By Randy Lewis
Los Angeles Times
In stark contrast to official statements offered more than a decade ago, a 2008 fire at Universal Studios Hollywood destroyed a staggering number of original master recordings stored there by the Universal Music Group, according to an investigation published Tuesday by the New York Times Magazine.
The devastation, which company officials downplayed or outright dismissed after the fire was extinguished 11 years ago this month, is breathtaking in scope, amounting to what the new report describes as “the biggest disaster in the history of the music industry.”
“This is a tragedy,” said Elliot Roberts, longtime manager to Neil Young.

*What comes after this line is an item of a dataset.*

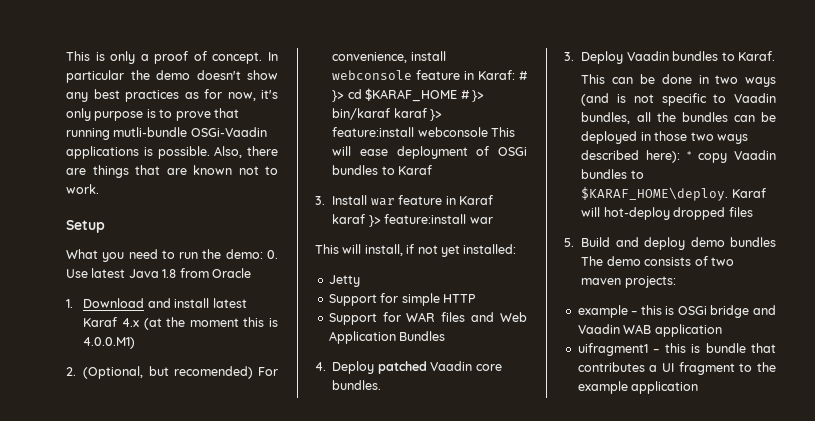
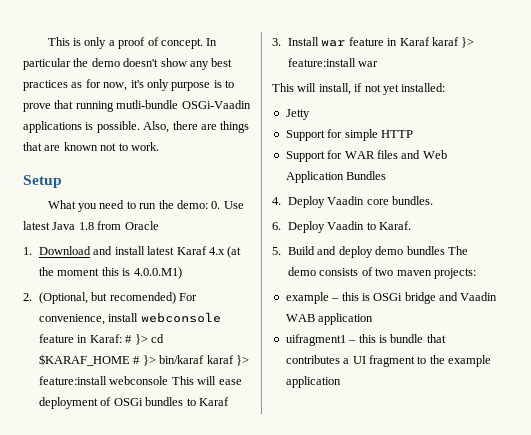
[377,361,427,374] patched -> (326, 202) none
[564,51,719,64] 3. Deploy Vaadin bundles -> [272,221,365,233] 6. Deploy Vaadin
[581,74,776,87] [581,93,776,106] [581,112,776,124] [581,131,748,144] [581,150,776,163] [581,169,644,179] [581,187,766,201] [581,207,753,220] // This can be done in two ways (and is not specific to Vaadin bundles, all the bundles can be deployed in those two ways described here): * copy Vaadin bundles to $KARAF_HOME\deploy. Karaf will hot-deploy dropped files -> (412, 225) none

Young did not lose any master recordings in the fire. “You can yell, you can jump up and down, you can look to insurance, you can sue,” said Roberts, “but if you lose a master, you’re [sunk].”
UMG quickly disputed the New York Times report, citing “numerous inaccuracies, misleading statements, contradictions and fundamental misunderstandings of the scope of the incident and affected assets.”
“Music preservation is of the highest priority for us and we are proud of our track record,” said the statement issued Tuesday. “While there are constraints preventing us from publicly addressing some of the details of the fire that occurred at NBCUniversal Studios facility more than a decade ago, the incident — while deeply unfortunate — never affected the availability of the commercially released music nor impacted artists’ compensation.”
These first generation master recordings spanning more than half a century’s worth of music may total 500,000 individual tracks, the report says, including such cultural touchstones as Bill Haley & His Comets’ genre-launching hit “Rock Around the Clock,” the Kingsmen’s garage-rock classic “Louie Louie,” Etta James’ immortal ballad of romantic reconciliation “At Last” and quite possibly the entire recorded catalogs of artists including Billie Holiday and Buddy Holly.
Other artists whose master recordings were destroyed include jazz greats Louis Armstrong, Duke Ellington, Count Basie, John Coltrane and Dizzy Gillespie; blues masters Muddy Waters, Howlin’ Wolf, Bo Diddley, John Lee Hooker, Willie Dixon, Buddy Guy and Little Walter; and most of the original rock-defining recordings made at Chicago’s Chess Records label by Chuck Berry.
Some of Aretha Franklin’s earliest recordings also are believed to be among those destroyed, along with outtakes and never-released recordings by hundreds, if not thousands, of musicians, among them Elton John, Cat Stevens, Nirvana, the Eagles, Aerosmith, Steely Dan, Ray Charles, Tom Petty & the Heartbreakers, Soundgarden, Hole, Eminem, 50 Cent and Snoop Dogg.
Among the record labels whose master recordings were housed at the lot were Decca, Chess, Impulse, MCA, ABC, A&M, Geffen and Interscope.
Although a good percentage of those recordings remain in circulation, the loss of the original master recordings precludes future sonic upgrades to the commercially available versions.
“Working without the master tapes,” latter-day Beatles reissue producer Giles Martin is quoted in the Times piece saying, “would be like a chef having to use precooked food.”
The Roots drummer Questlove responded Tuesday with a tweet advising fans that the fire is the reason some of the group’s albums won’t be reissued.
At the time, Universal Music officials dismissed concerns about what had been stored there, saying most of the recordings were copies, not originals, and that any originals had been converted to digital copies and therefore were safely backed up.
“In a sense, nothing was lost,” a UMG spokesman said shortly after the June 1, 2008, blaze had been extinguished by fire crews. Most reports centered on contents of the facility’s movie and video archive.
Keyboardist Geoffrey Downes of English prog-rock band Asia, however, disputed that notion in a tweet Tuesday.
The loss to the audio contents, in fact, was incalculable, “yet the news has never reached the broader public,” reporter Jody Rosen writes. “In part, this represents a triumph of crisis management.”
Rosen cites internal emails in which a UMG spokesman informed his superiors, “We stuck to the script about physical backups and digital copies.”
Many artists, and their managers, however, would not be assuaged by the argument that digital copies exist — even though that statement itself was misleading as far as how much of the materials stored at the Hollywood facility had been backed up.
“Neil [Young] would go ballistic,” Roberts said, about the official response offered in 2008 and sustained over the years. “If it’s not the original analog backup, it’s not relevant. When you talk about digital [copies], you’re already losing fidelity.
“It’s a crime that [the original masters of] Billie Holiday or Buddy Holly or all those artists of the ’40s and ’50s are gone,” Roberts said. “When the music business took a downturn about 15 years ago, people were very reticent to make copies of things, because it costs money. It costs about $2,500 to $3,000 to take an analog master and convert it to high-resolution digital audio. They didn’t want to spend the money.”